* [TASK STATEMENT]: State the number of lines in these records that include the word "block", and add nothing to it.
Segment Open
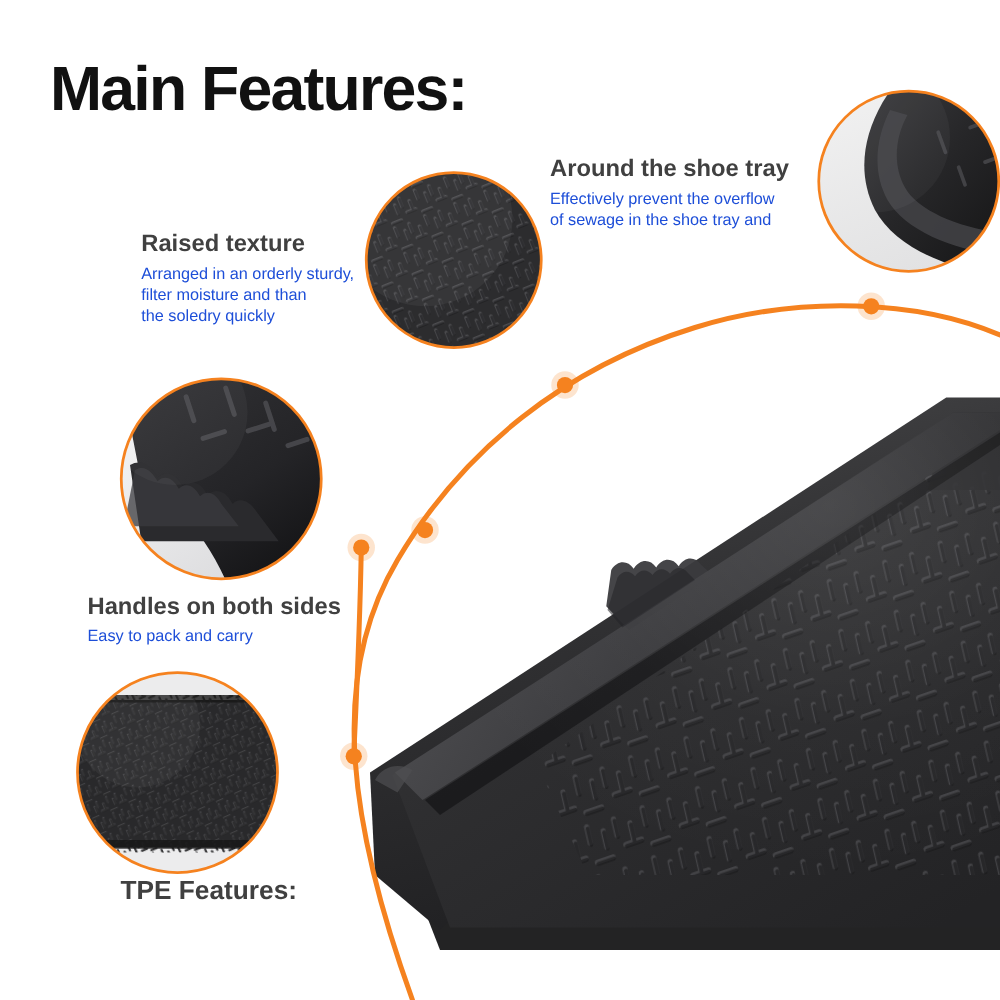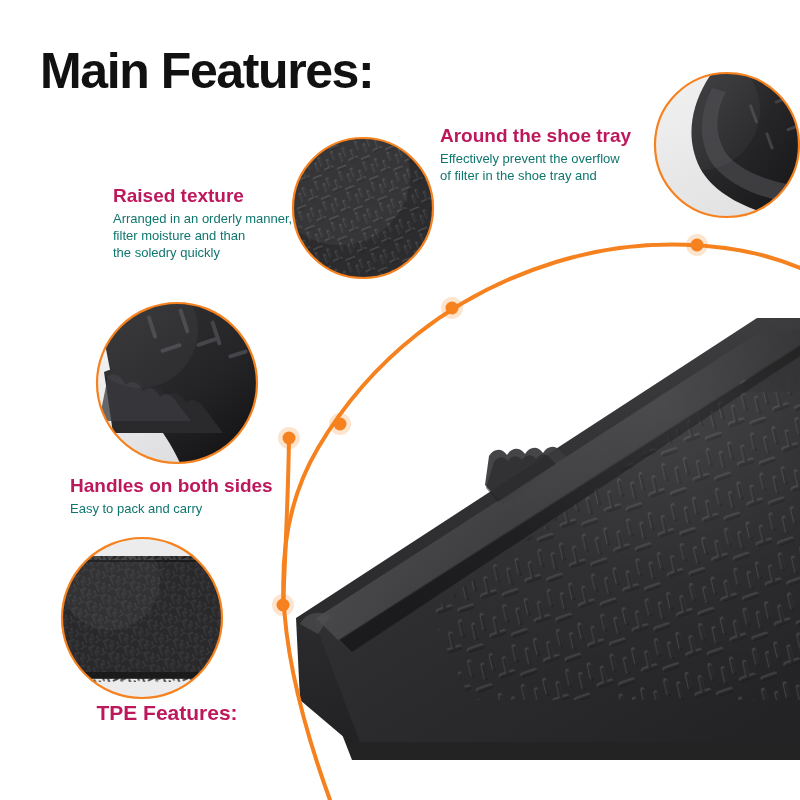--- a/index.html
+++ b/index.html
@@ -33,7 +33,7 @@
   
   .feature-block { position: absolute; }
   .feature-heading {
-    color: #be185d;
+    color: #404040;
     font-weight: bold;
     line-height: 1.15;
     margin: 0 0 4px 0;

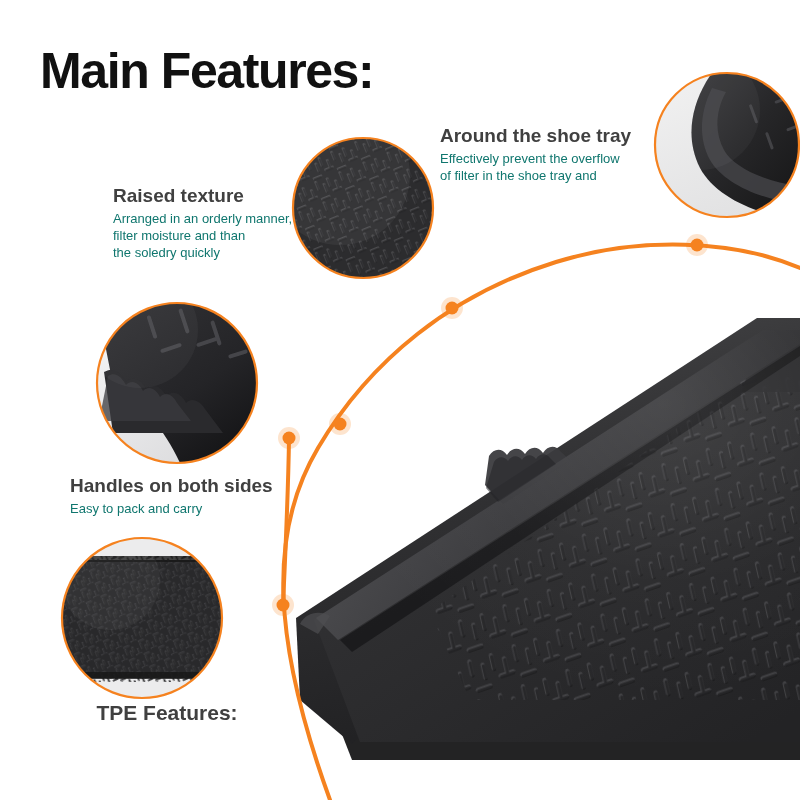--- a/index.html
+++ b/index.html
@@ -40,7 +40,7 @@
     white-space: nowrap;
   }
   .feature-body {
-    color: #0f766e;
+    color: #1d4ed8;
     line-height: 1.3;
     margin: 0;
   }

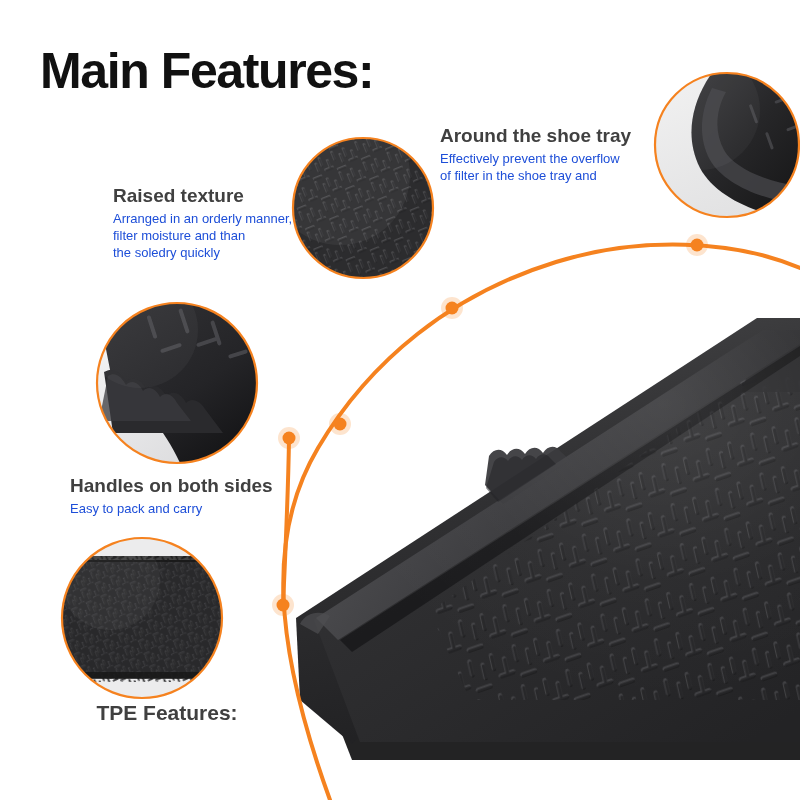--- a/index.html
+++ b/index.html
@@ -372,7 +372,7 @@
       <div class="feature-heading">Around the shoe tray</div>
       <div class="feature-body">
         <div>Effectively prevent the overflow</div>
-        <div>of filter in the shoe tray and</div>
+        <div>of sewage in the shoe tray and</div>
       </div>
     </div>
 

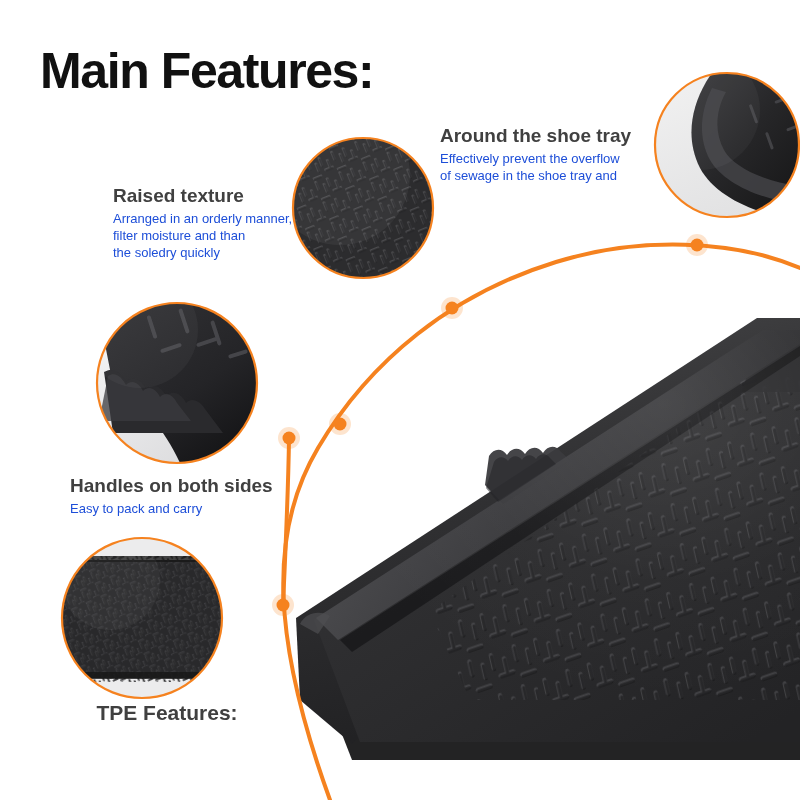--- a/index.html
+++ b/index.html
@@ -379,7 +379,7 @@
     <div class="feature-block" id="feat-raised">
       <div class="feature-heading">Raised texture</div>
       <div class="feature-body">
-        <div>Arranged in an orderly manner,</div>
+        <div>Arranged in an orderly sturdy,</div>
         <div>filter moisture and than</div>
         <div>the soledry quickly</div>
       </div>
Segment Closed
* [YOUR RESPONSE]: 2